I had a good friend call me today as I was so upset. It didn’t do anything for the voices but helped to talk about my stresses. I had therapy today and my therapist was encouraging me to take my PRN meds. I sent her the blog I wrote so she knows I have been having the voices for a while now. I have asked her to call me but she hasn’t yet. I am wicked scared that she will suggest going to the ER. I really don’t want to be hospitalized only because I need to get my pain meds refilled next week and if I am in the hospital, I won’t get it. It will be a pain in the ass to figure out how to get it because I am in flux with new providers.
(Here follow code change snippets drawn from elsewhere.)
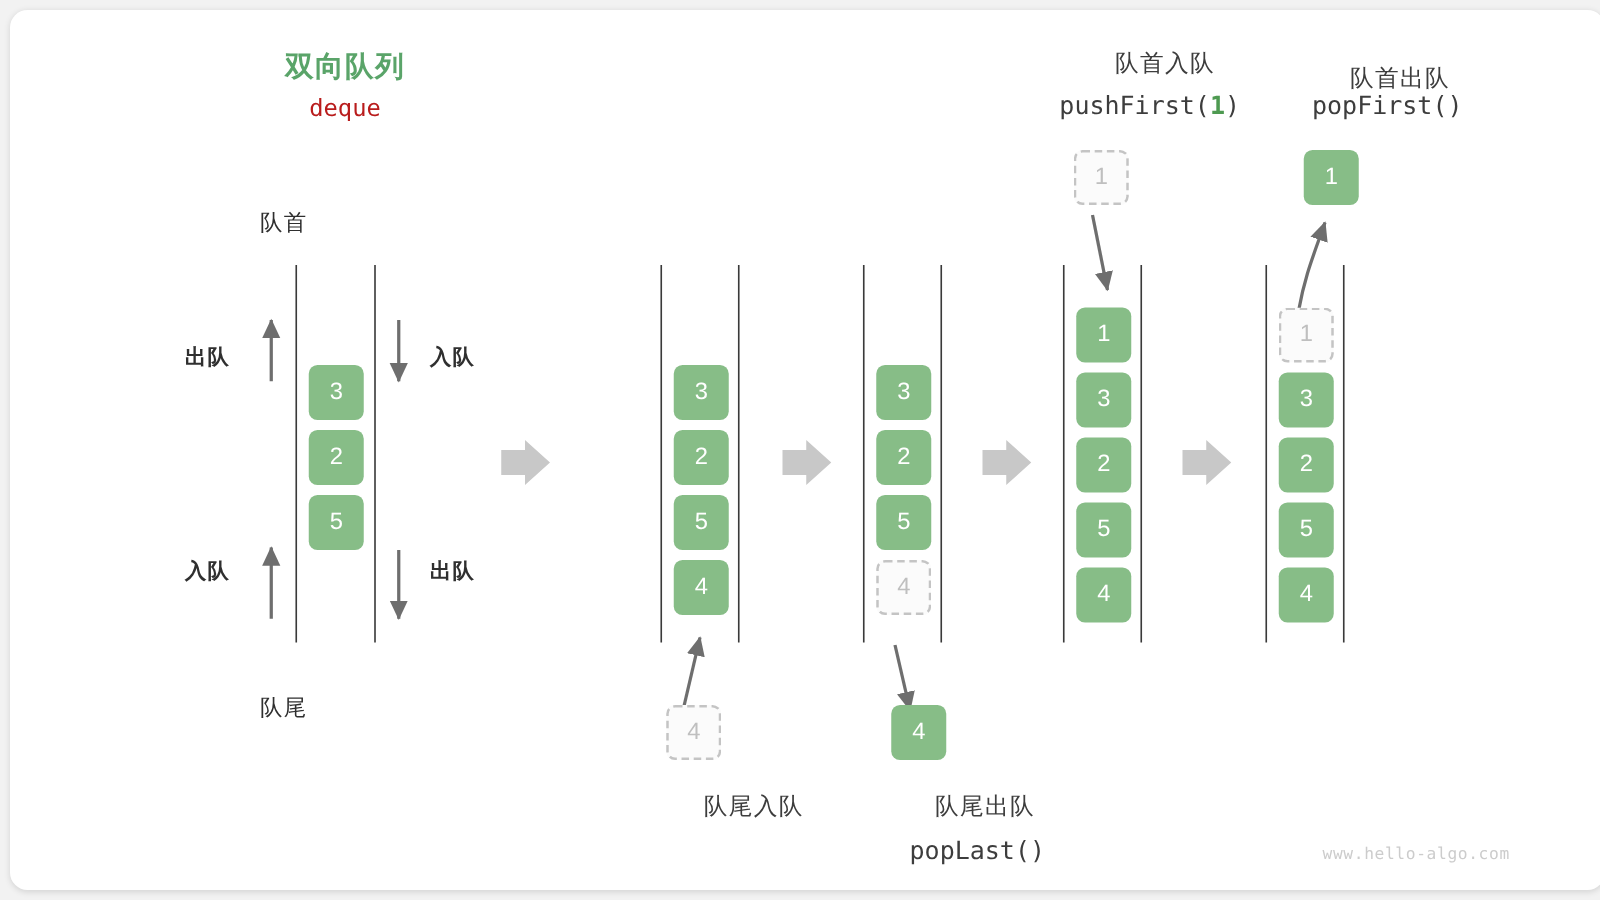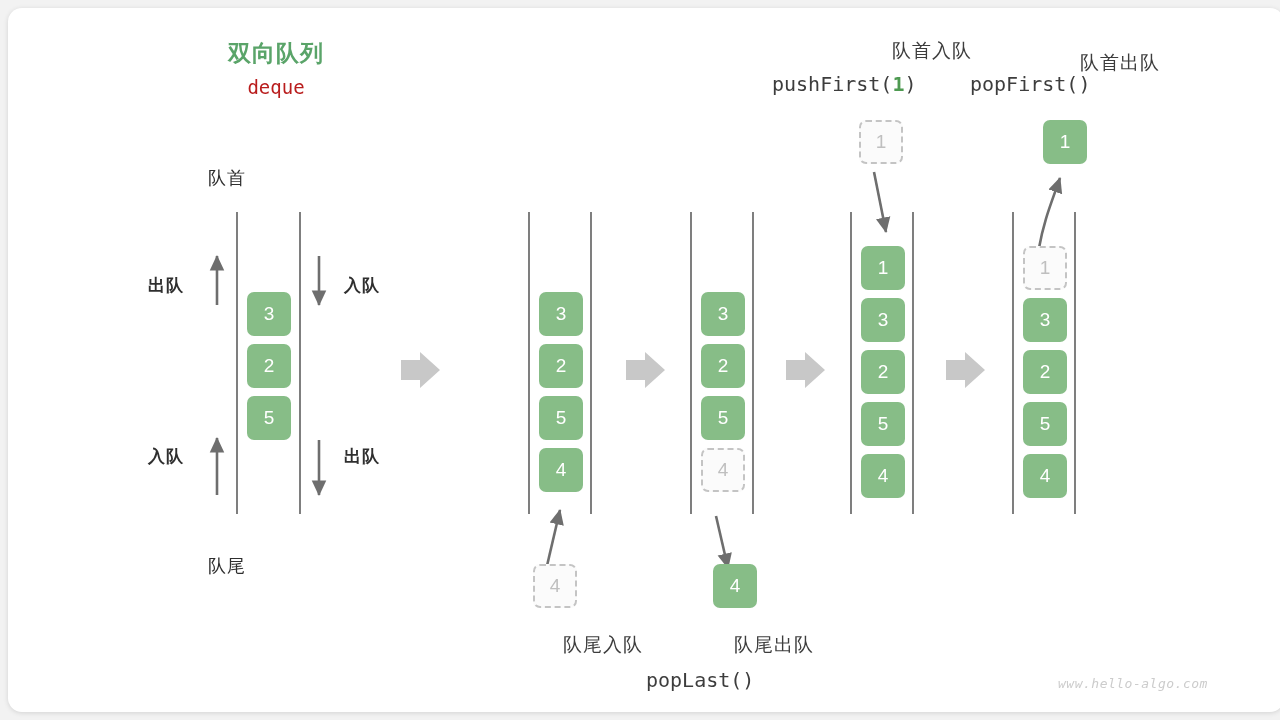"pushFirst(1)" .op-code { text-align: left -> right }
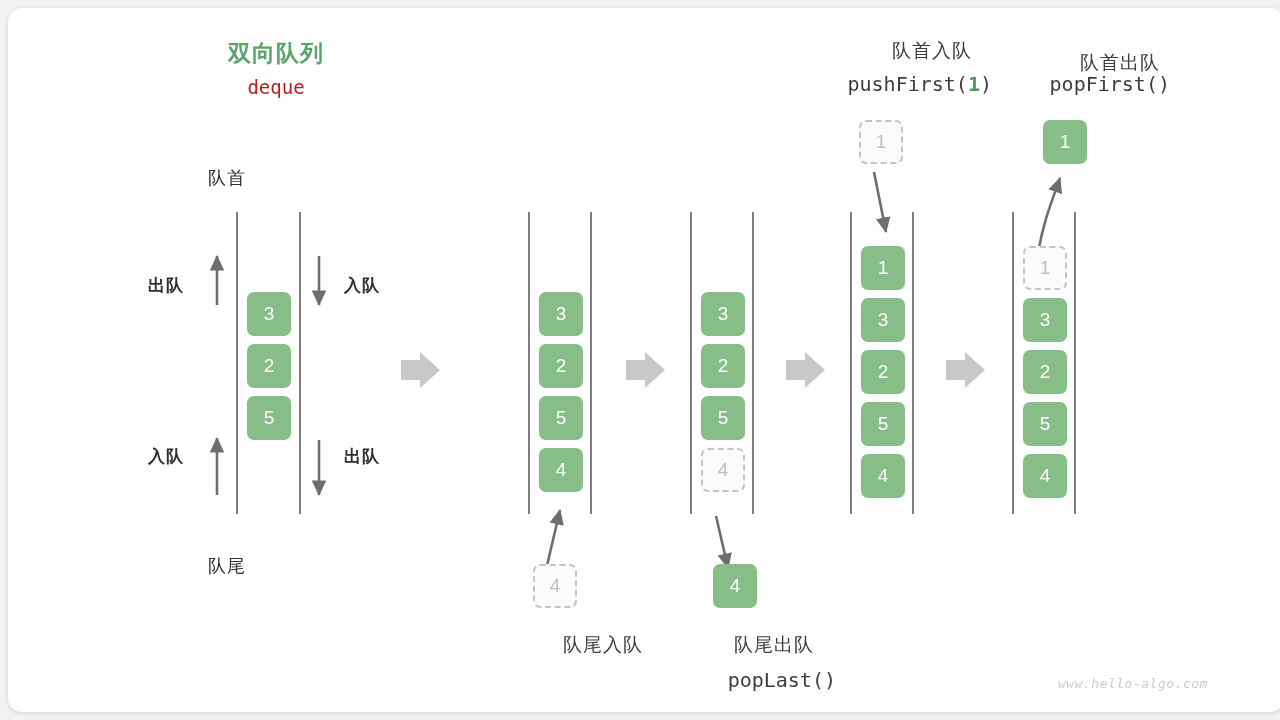"队尾出队" div.abs { left: 626px -> 640px }
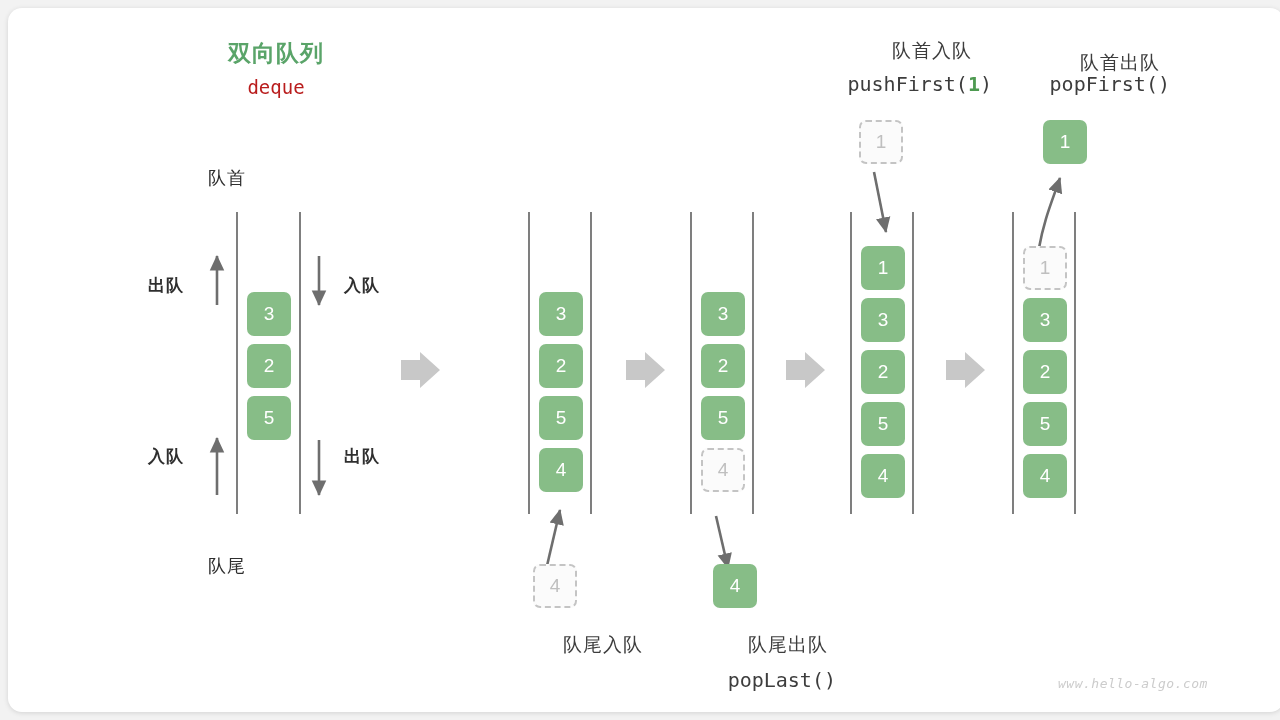"www.hello-algo.com" .watermark { font-style: italic -> none }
And if I have to wait to be seen, I will run out. Last thing I need is to be out of my pain meds when I have been having so much more pain lately because of the weather.

The new paperwork that I got said that I need to call if things have changed. I called because things have changed. I am psychotic, I am awaiting my MRI results for new pain that I have, and I have seen a new doctor (well one that is new to them, not me). I wish my phone would fucking ring. I emailed my psychiatrist about all the stressors that I have, well that I have stressors, I didn’t specify which ones are triggering me right now. I think that she will find them silly or not important. Voices have confirmed this. Course they are also telling not to trust my psychiatrist of 20+ years. I just feel really out of it and my head hurts. The voices are so damn loud and they are murmuring to one another. I find this annoying because I rather know what they are saying. When they do talk to me, they are telling me to do stuff. I feel really anxious but I don’t think an Ativan will do anything for me.